## WHAT THIS TASK INVOLVES
Please copy the lines below, exactly as they are, from the one with "-71,7 +71,7 @@" through the one with "face, feet, etc.).</div>", and leave out the pictures.

(Front-end code change data)

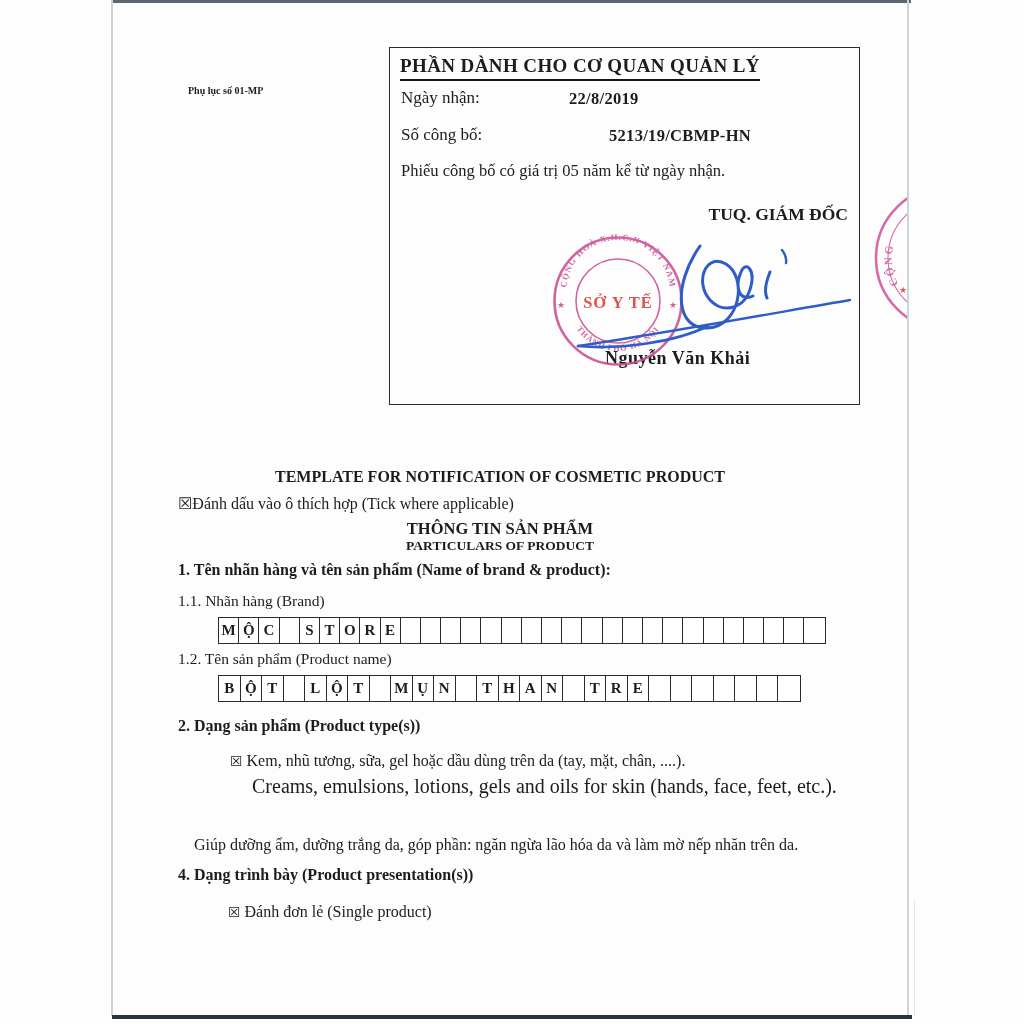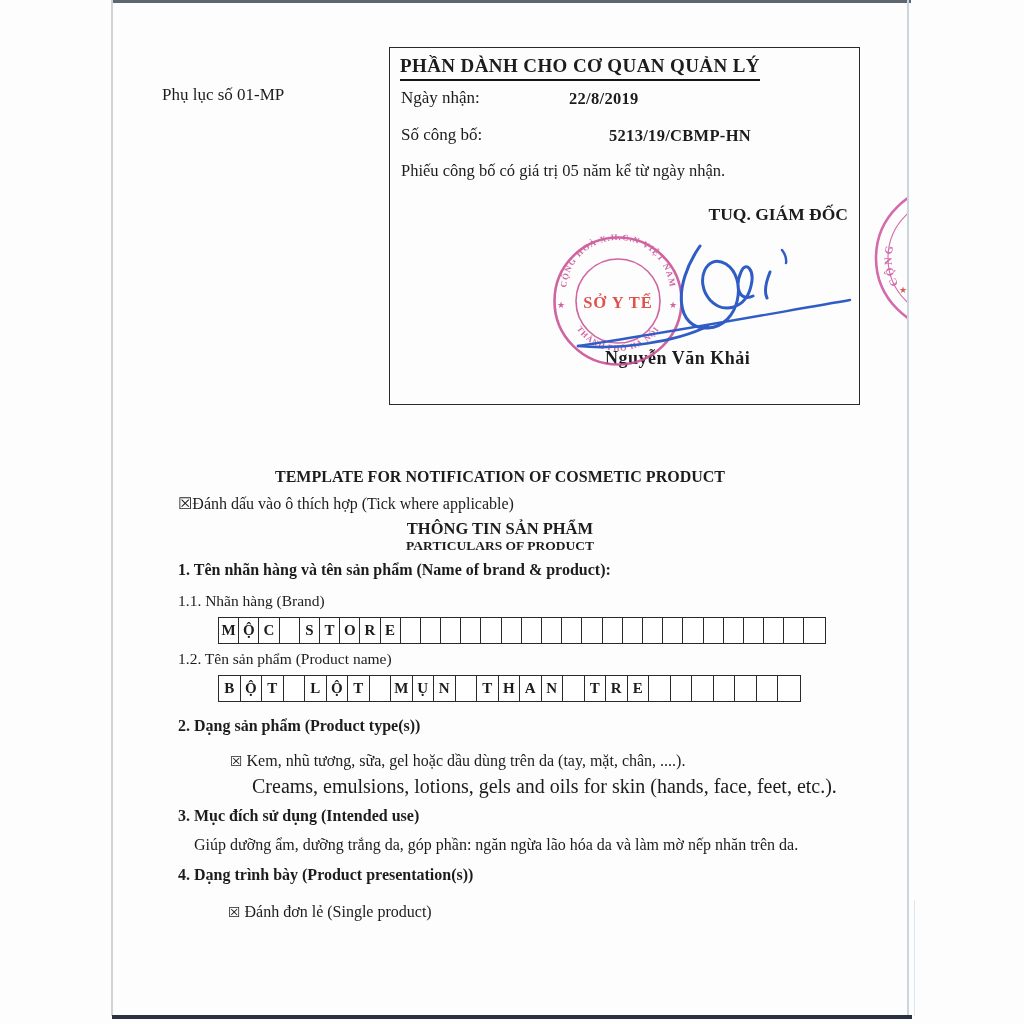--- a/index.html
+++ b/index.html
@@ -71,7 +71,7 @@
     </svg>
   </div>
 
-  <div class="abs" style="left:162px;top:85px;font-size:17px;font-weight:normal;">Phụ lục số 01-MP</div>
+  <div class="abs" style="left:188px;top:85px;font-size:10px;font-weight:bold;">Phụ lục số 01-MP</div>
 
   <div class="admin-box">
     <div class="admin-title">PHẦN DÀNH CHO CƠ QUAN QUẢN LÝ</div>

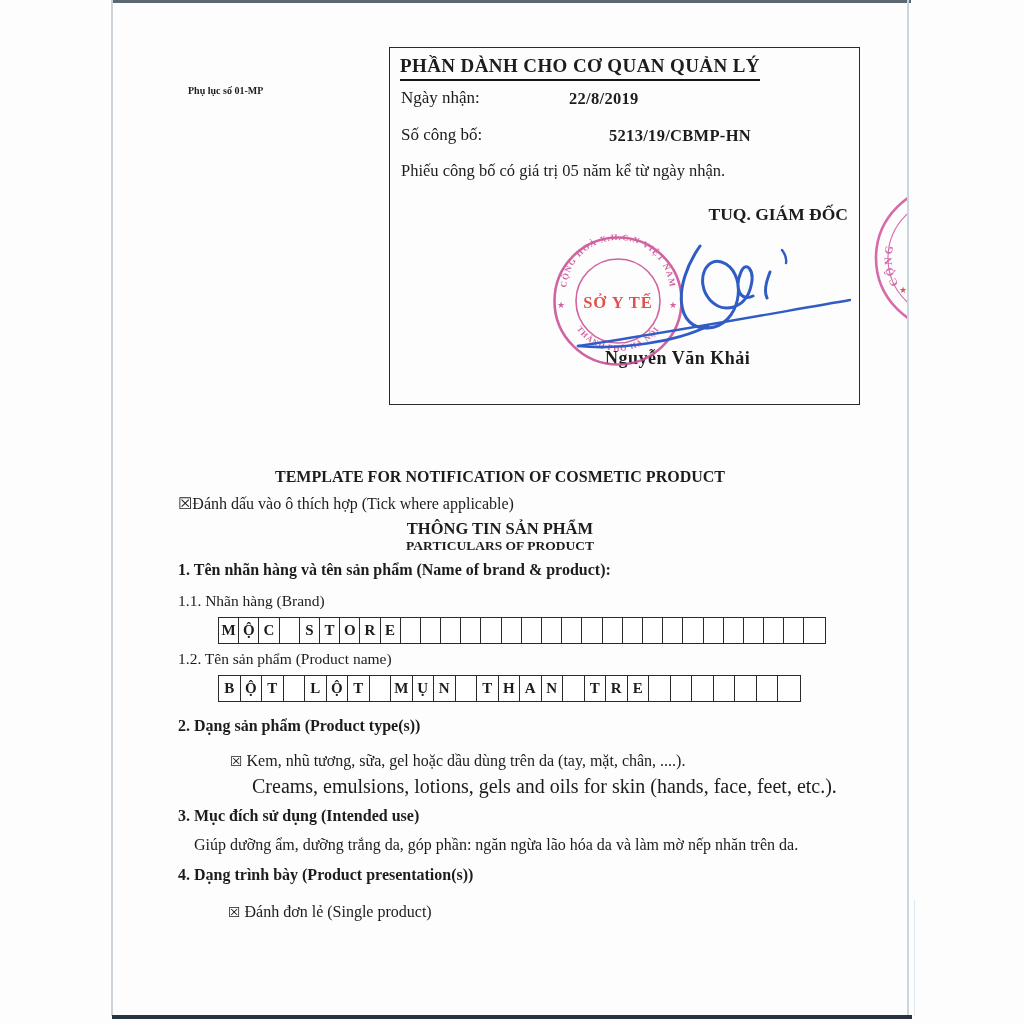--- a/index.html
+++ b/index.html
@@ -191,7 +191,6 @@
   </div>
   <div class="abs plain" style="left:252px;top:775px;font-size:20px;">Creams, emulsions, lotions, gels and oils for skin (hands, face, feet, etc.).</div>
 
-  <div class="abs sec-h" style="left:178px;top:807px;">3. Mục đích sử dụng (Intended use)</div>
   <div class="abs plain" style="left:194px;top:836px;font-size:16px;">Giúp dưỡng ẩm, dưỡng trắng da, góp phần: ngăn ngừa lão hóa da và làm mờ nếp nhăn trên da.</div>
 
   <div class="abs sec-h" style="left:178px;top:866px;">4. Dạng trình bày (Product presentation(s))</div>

## EXPECTED ANSWER
@@ -71,7 +71,7 @@
     </svg>
   </div>
 
-  <div class="abs" style="left:162px;top:85px;font-size:17px;font-weight:normal;">Phụ lục số 01-MP</div>
+  <div class="abs" style="left:188px;top:85px;font-size:10px;font-weight:bold;">Phụ lục số 01-MP</div>
 
   <div class="admin-box">
     <div class="admin-title">PHẦN DÀNH CHO CƠ QUAN QUẢN LÝ</div>

--- a/index.html
+++ b/index.html
@@ -191,7 +191,6 @@
   </div>
   <div class="abs plain" style="left:252px;top:775px;font-size:20px;">Creams, emulsions, lotions, gels and oils for skin (hands, face, feet, etc.).</div>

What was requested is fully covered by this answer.